Monday, August 17, 2015

Torn: A look at Separation


Nobody told me divorce or separation would rend me in two. It would shake me to my core and expose my every fear, every anxiety, every wound, past and present. I would literally die a little. And continue to die a little for years to come. There is the before me, the one who knew what the future held, confident and self assured. I had my goals I attained and goals for my future. Then there is the after me, lost, confused, doubting, and grieving. Everything I thought I knew…gone.  Tiny deaths occur as I navigate each loss. My identity as partner, the future I had planned, my innocence, all die, slowly and painfully.
No one told me how much it will hurt to wrench myself from an entanglement it took so many years to build. Even when there is no blame, no wrong doer, I still cast about for a reason why. Sometimes there is no reason why, there is just growing apart. This should make it easier…but it doesn’t.
This is an all out assault on who I thought I was what I thought I wanted, where I thought I was going. Make no mistake, this is heart wrenching, anxiety inducing, and painful. I spend entire days in bouts of uncontrollable tears, and fits of rage, and night after night of sleeplessness and nightmares. Some days I don’t know how I will get through; on others acceptance and growth begin to seep in. And slowly life moves forward.
No one told me only a few of my friends and family will understand, support and listen. The rest will turn away, as if my pain was contagious. I see the judgment in their eyes, and while it hurts a little I still understand my tiny deaths are just too much for them. I become skittish of love and find it difficult to trust, I want to run and hide and never rely on anyone again.
Some days I'm just fine, but triggers wait right around the corner to pounce when I least expect them. Places, things, and conversations, once benign, become ugly reminders of my hurt and anger. They are lurking there to turn a good day into a bad one. A gift from my old love is now a symbol of broken promises.
But still I go on. And slowly but surely the new me begins to appear. I start to build a new future, quietly and discretely in my head, taking small steps. I begin to embrace the change. The days of anger and grief become farther apart. The new me is a little sad and a little jaded, knowing life is trickster, but now I have grown.

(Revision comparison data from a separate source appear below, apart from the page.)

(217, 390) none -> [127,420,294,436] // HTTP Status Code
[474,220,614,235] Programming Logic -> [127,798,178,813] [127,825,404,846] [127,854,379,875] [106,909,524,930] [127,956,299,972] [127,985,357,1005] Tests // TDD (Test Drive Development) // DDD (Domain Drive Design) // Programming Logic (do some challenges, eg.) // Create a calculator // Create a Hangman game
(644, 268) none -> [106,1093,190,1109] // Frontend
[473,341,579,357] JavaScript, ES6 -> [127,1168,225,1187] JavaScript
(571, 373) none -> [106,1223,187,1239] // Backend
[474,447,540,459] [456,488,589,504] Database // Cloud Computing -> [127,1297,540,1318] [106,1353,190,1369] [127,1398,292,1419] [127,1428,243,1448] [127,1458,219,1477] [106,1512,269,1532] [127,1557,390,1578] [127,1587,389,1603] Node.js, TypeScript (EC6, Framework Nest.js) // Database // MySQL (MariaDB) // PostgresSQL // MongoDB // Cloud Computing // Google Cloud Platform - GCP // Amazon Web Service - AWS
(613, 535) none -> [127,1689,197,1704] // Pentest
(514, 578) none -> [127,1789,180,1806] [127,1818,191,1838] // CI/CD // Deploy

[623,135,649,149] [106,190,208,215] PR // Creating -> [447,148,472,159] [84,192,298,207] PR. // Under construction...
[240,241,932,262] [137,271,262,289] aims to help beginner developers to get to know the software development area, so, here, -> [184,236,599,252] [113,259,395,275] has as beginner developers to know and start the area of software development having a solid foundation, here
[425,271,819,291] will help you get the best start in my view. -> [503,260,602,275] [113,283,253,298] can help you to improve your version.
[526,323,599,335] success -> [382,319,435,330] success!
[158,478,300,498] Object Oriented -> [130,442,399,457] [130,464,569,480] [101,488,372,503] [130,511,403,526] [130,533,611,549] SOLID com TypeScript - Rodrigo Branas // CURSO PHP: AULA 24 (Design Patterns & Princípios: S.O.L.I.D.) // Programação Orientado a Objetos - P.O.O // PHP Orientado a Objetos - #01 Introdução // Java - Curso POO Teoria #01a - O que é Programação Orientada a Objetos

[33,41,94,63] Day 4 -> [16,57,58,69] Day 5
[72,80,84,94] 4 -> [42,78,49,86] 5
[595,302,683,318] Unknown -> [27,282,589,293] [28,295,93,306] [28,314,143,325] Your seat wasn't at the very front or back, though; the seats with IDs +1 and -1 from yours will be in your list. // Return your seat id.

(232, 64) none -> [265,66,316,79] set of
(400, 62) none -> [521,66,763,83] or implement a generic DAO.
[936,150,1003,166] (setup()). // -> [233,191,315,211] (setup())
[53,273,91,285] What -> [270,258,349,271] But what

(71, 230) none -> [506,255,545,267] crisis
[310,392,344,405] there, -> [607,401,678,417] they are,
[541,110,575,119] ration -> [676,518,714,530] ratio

The new me is learning to trust again, mostly in myself. The new me wants love again and knows it’s worth the risk. The new Me knows the challenges and knows the pain, and knows the rewards. And even though  I have been rent in two, and shaken to my core, I know that love is worth every bit of it. Even if that love is just a shadow of what I thought love was. And so I go on. One foot in front of the other, and slowly the future begins to look bright again.